_TASK GOAL_
For the string "weight", search the entries below and copy every line where it appears.
[ENTRIES SHOWN]
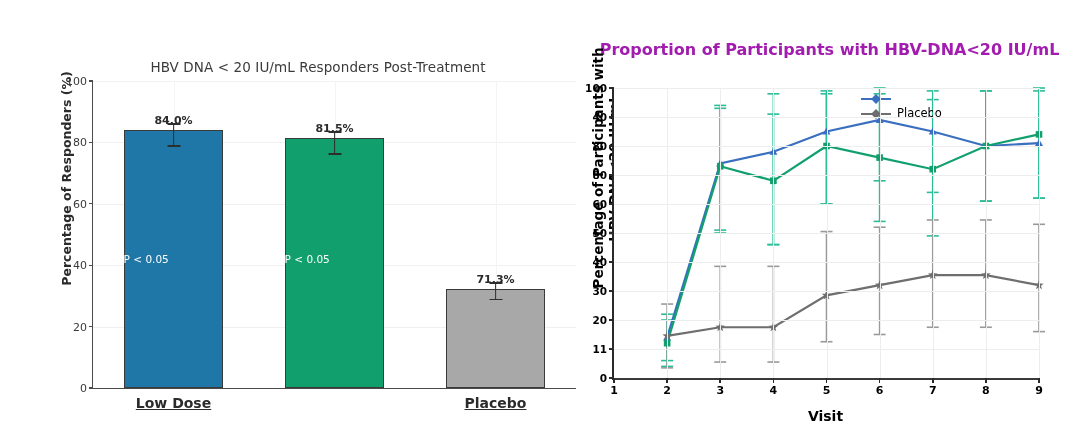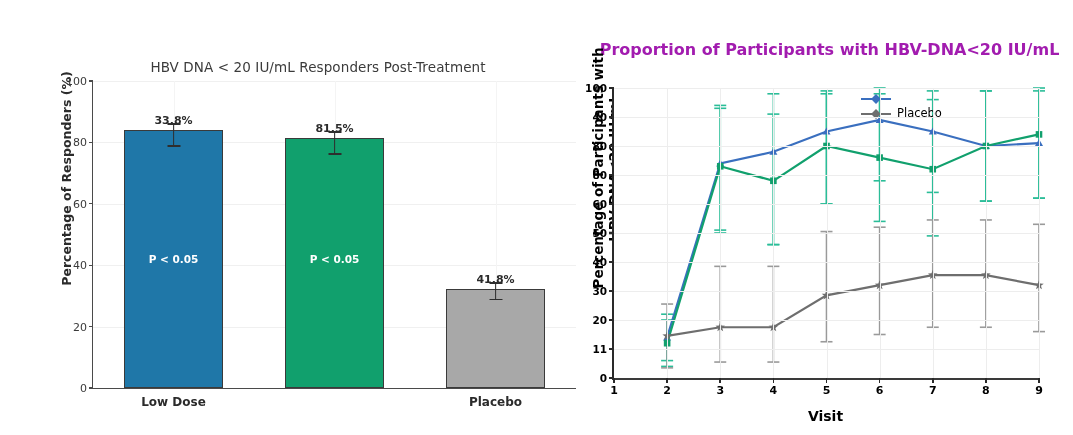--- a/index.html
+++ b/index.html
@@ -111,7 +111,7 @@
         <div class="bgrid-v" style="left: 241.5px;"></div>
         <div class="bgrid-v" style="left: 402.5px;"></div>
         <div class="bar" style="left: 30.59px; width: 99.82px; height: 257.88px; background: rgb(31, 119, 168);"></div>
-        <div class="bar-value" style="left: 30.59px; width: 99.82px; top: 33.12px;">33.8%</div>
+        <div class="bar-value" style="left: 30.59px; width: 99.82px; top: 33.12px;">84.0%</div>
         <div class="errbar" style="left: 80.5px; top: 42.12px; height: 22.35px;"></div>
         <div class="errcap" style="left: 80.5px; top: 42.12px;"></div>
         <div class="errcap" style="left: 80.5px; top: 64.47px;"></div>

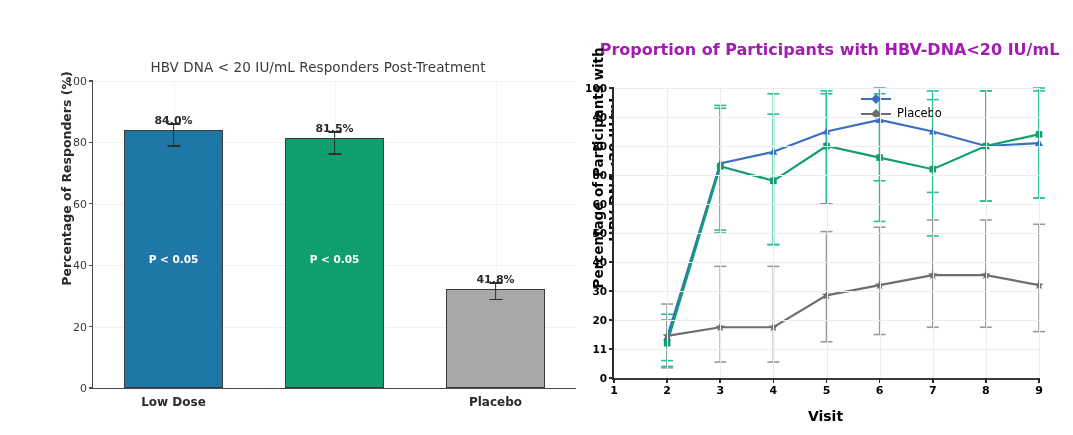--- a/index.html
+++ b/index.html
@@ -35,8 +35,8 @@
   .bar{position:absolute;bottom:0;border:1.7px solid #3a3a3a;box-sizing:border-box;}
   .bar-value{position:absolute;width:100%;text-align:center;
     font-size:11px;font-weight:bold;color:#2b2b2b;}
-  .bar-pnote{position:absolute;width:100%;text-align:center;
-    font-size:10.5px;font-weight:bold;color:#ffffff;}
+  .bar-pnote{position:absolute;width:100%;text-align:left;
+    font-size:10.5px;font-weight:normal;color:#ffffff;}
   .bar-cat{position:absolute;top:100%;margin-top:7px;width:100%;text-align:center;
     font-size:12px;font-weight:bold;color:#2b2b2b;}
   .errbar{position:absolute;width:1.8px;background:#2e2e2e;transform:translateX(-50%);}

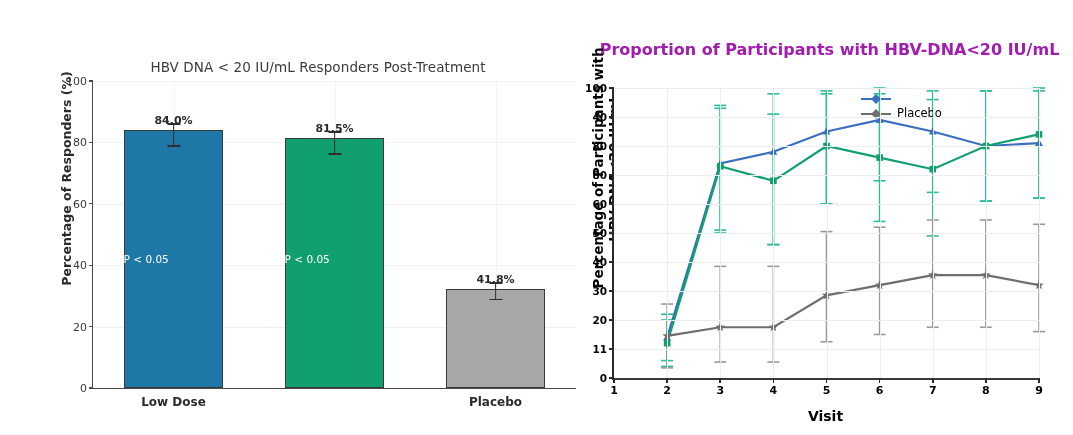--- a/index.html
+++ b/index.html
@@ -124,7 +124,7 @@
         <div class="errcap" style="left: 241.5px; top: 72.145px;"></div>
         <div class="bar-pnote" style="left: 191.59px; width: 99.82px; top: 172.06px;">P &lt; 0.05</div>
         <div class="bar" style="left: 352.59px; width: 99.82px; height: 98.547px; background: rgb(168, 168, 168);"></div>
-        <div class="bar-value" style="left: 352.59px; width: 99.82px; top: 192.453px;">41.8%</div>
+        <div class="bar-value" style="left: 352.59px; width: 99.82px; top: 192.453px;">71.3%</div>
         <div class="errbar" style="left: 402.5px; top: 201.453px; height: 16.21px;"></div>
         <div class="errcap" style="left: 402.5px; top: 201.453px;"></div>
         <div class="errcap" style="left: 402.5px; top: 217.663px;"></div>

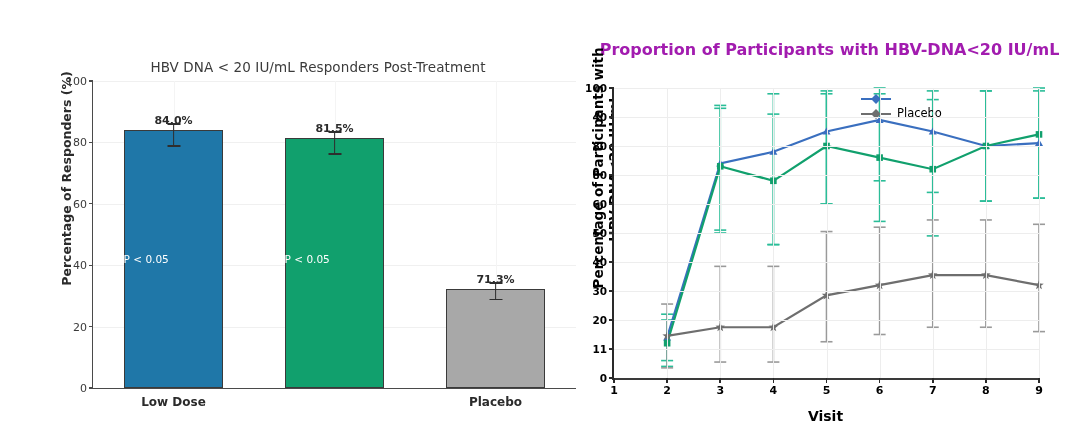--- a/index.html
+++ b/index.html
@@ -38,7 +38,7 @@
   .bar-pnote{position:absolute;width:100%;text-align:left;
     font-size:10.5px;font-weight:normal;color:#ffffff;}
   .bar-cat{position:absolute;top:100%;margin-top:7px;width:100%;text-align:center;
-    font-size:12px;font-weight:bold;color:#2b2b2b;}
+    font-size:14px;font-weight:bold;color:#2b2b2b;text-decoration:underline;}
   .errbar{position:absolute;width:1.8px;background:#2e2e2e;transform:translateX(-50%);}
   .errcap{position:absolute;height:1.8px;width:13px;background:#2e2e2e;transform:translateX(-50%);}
[/ENTRIES SHOWN]
[ENTRIES SHOWN]
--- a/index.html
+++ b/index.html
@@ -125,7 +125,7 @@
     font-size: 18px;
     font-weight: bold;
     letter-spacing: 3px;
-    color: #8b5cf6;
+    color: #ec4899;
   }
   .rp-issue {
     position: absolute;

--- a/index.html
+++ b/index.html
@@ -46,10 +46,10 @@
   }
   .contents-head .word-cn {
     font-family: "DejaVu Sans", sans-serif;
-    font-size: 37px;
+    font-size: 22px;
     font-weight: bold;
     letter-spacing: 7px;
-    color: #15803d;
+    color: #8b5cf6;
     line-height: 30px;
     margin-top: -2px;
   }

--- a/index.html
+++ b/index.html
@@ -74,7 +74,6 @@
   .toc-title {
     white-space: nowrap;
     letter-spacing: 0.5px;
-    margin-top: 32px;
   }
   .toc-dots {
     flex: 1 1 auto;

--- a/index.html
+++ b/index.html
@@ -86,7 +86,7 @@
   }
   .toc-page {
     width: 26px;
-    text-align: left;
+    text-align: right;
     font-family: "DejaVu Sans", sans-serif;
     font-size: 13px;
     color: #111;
[/ENTRIES SHOWN]
_ANSWER BOX_
     font-size:11px;font-weight:bold;color:#2b2b2b;}
-    font-size:10.5px;font-weight:bold;color:#ffffff;}
+    font-size:10.5px;font-weight:normal;color:#ffffff;}
     font-size:12px;font-weight:bold;color:#2b2b2b;}
     font-size:10.5px;font-weight:normal;color:#ffffff;}
-    font-size:12px;font-weight:bold;color:#2b2b2b;}
+    font-size:14px;font-weight:bold;color:#2b2b2b;text-decoration:underline;}
     font-weight: bold;
     font-weight: bold;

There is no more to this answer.